Without pathological confirmation, it is difficult to be certain that the infarct affected only the structure identified (the superior cerebellar peduncle). However, in the rostral pons, the only anatomical structure responsible for bilateral limb ataxia is the superior cerebellar peduncle, which is situated in the dorsolateral side to the fourth ventricle and medial to the lateral lemniscus at the level of the most rostral pons—that is, at isthmus level.8 From at this level, the fibres of the superior cerebellar peduncle move ventromedially towards their decussation. Serial neurological examinations over a period of days did not show any neurological signs except bilateral ataxia. These clinical data, when correlated with the known cross sectional anatomy of the most rostral part of the pons, suggest that the small lesion of our patient on brain MRI corresponded to part of the decussation of the superior cerebellar peduncle. Thus the isolated bilateral cerebellar ataxia in our patient may be explained by ipsilateral involvement of both efferent cerebellar pathways. These which include uncrossed fibres of the superior cerebellar peduncle ipsilateral to the lesion and crossed fibres arising contralateral to the lesion.
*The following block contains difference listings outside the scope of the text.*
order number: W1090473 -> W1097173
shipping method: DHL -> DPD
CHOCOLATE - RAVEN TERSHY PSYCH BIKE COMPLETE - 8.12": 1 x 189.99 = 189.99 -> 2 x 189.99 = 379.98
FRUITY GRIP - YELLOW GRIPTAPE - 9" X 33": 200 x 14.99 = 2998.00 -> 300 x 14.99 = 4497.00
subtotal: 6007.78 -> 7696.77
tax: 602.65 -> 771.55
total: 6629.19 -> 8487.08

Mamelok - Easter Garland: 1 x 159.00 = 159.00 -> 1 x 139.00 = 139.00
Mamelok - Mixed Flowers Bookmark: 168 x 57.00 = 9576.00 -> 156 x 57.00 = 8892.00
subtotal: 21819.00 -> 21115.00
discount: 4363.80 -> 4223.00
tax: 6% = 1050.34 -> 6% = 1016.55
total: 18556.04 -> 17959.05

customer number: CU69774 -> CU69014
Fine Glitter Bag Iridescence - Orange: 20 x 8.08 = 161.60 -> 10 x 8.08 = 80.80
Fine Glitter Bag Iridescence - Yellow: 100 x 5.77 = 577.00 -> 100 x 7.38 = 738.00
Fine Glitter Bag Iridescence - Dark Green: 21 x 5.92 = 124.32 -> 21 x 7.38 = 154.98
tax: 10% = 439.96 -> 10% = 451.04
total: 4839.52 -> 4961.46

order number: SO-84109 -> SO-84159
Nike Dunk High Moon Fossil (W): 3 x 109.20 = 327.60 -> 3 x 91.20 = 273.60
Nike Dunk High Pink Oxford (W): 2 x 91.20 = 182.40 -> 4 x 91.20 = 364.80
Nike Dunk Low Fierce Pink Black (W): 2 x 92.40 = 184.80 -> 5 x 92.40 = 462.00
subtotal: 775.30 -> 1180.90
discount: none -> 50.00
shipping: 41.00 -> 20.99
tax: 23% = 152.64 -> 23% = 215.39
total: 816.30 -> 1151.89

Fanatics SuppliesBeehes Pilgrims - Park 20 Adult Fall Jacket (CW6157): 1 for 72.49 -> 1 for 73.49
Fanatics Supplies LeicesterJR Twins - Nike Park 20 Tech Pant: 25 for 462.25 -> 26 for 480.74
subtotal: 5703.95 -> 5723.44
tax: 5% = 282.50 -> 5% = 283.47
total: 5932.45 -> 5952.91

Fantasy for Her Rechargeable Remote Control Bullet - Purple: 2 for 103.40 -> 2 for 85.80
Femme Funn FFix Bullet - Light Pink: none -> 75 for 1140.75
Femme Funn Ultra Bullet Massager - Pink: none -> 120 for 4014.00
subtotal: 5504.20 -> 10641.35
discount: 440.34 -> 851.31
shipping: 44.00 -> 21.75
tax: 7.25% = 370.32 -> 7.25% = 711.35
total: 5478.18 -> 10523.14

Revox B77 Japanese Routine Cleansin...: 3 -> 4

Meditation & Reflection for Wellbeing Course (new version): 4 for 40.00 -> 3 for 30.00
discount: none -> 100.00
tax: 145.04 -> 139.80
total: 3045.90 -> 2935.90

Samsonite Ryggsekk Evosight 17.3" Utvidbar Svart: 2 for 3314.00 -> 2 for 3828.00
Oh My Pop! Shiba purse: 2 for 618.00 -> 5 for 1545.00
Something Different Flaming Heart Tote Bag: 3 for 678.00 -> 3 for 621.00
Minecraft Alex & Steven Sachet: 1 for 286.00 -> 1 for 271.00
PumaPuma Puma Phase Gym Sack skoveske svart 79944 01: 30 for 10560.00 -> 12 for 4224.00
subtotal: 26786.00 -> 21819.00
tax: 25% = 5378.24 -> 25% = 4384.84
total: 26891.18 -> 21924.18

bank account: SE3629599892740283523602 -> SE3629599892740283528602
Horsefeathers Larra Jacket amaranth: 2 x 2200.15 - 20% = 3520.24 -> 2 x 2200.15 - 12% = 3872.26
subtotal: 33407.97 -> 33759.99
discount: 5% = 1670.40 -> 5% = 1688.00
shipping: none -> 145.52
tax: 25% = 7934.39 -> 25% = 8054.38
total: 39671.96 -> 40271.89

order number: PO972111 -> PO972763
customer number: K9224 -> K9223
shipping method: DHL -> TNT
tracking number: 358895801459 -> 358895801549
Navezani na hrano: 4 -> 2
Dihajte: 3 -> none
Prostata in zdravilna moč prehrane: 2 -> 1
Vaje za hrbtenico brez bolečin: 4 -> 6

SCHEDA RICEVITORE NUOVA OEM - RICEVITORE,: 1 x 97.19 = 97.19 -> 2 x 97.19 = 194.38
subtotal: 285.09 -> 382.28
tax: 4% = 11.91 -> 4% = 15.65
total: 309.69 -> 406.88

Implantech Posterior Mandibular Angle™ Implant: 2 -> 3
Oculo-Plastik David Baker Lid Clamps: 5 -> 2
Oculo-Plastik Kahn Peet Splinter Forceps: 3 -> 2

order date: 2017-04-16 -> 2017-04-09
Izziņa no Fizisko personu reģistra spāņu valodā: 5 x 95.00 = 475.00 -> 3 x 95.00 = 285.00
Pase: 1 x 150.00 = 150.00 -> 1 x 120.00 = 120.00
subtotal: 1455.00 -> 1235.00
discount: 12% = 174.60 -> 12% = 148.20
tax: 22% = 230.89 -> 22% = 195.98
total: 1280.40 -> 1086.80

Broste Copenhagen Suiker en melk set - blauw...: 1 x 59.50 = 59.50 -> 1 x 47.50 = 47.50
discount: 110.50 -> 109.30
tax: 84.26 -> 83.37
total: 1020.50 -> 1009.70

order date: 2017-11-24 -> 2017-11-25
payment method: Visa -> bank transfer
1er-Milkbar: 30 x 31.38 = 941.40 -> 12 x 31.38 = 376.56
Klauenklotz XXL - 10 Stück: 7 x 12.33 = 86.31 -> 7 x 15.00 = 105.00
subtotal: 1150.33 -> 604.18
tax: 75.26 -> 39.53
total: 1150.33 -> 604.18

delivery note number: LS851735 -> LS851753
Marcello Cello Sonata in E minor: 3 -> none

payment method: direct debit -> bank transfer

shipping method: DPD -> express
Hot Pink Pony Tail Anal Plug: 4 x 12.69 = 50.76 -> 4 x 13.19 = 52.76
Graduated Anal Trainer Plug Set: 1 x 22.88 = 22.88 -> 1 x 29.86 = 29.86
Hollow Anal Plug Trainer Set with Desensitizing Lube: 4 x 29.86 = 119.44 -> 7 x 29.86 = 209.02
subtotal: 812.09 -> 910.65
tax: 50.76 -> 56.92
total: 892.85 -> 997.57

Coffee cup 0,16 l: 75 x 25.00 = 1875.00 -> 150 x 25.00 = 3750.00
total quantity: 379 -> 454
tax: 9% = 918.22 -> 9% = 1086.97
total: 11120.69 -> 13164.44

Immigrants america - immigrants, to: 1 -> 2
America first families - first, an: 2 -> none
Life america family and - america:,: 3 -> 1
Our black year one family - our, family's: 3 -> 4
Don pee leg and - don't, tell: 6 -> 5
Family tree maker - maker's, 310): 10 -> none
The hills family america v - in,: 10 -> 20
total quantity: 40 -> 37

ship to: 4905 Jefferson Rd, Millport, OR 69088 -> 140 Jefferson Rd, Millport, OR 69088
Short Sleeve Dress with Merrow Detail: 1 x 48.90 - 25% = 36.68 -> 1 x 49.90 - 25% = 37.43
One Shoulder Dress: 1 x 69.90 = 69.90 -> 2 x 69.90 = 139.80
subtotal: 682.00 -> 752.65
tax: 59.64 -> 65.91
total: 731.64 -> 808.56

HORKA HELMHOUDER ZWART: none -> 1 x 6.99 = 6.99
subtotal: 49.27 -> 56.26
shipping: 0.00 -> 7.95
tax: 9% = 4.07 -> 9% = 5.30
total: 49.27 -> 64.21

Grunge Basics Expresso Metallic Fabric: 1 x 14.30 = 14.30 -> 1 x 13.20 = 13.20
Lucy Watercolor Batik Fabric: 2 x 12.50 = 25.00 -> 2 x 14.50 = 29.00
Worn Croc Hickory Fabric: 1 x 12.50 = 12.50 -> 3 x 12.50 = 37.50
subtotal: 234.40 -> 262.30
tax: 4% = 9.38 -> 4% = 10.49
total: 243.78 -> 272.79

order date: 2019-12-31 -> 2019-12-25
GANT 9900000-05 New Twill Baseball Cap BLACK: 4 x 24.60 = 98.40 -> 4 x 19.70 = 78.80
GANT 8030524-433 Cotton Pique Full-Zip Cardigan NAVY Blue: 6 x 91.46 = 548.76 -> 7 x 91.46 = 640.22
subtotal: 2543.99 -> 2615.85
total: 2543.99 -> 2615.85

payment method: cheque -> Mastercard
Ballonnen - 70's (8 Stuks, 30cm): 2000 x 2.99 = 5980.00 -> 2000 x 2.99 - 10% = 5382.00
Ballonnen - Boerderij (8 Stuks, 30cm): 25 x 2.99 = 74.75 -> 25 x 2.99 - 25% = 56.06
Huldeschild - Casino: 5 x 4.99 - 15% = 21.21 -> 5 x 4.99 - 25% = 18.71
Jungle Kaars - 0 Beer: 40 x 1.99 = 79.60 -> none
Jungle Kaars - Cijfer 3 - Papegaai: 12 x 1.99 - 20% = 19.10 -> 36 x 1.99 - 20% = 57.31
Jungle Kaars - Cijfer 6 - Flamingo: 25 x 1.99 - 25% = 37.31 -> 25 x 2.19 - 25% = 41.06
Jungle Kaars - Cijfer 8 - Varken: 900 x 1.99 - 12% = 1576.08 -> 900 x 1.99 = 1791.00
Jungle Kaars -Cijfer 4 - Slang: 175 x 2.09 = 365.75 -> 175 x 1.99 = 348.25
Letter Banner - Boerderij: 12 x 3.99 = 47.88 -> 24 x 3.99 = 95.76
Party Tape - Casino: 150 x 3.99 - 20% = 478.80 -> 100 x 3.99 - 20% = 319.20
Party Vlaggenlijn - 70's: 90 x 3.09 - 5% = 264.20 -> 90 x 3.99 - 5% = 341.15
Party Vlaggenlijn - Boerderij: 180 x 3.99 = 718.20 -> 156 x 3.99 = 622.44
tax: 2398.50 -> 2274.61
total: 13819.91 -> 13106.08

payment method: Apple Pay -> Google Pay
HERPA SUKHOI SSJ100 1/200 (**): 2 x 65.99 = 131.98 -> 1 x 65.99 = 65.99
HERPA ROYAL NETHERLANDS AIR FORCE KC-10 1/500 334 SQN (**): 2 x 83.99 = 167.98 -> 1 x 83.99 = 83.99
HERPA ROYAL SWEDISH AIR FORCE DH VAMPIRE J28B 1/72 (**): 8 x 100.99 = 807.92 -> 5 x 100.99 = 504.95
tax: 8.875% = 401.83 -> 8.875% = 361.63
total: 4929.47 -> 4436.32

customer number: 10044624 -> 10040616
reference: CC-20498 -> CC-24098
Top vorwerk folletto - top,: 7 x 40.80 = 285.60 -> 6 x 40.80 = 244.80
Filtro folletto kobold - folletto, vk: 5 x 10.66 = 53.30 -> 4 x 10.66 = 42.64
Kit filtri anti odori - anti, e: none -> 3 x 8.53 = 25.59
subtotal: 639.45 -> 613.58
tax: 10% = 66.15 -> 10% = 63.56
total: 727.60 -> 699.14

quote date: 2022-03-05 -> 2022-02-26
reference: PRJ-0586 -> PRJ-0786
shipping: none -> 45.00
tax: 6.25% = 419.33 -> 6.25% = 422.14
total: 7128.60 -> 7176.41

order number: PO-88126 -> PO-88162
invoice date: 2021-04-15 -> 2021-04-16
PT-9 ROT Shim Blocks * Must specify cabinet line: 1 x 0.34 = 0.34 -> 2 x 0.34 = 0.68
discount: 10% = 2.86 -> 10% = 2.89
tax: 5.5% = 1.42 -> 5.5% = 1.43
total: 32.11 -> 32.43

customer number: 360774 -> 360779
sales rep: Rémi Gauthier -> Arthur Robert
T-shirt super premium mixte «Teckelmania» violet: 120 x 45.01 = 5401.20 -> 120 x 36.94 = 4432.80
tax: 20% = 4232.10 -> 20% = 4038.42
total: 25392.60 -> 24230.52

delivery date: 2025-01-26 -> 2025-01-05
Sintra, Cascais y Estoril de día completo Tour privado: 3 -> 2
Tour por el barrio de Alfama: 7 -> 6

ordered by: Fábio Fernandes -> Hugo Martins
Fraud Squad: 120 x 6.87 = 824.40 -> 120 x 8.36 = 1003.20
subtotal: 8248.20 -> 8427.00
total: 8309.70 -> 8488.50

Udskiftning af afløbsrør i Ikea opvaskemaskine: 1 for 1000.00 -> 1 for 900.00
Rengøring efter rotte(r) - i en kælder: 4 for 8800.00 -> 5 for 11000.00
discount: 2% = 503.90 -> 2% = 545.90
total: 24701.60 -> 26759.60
From the results of MRA and transoesophageal echocardiography, risk factor analysis, and the size of an infarct on brain MRI, small artery disease (that is, a lacunar stroke) was considered the likely pathogenesis.
In summary, our patient presented with isolated bilateral cerebellar ataxia caused by a small infarct situated in the rostral pontine tegmentum. This unique presentation may result from ipsilateral involvement of both efferent cerebellar pathways, before and after the decussation of the superior cerebellar peduncle. We have previously reported isolated ataxia as the sole manifestation of lateral medullary infarction.9 Together, these reports highlight the importance of sudden gait disturbance as the sole manifestation of brain stem stroke. Rostral pontine paramedian tegmental infarction should be considered in the differential diagnosis of sudden bilateral cerebellar ataxia, even when classic brain stem signs are absent.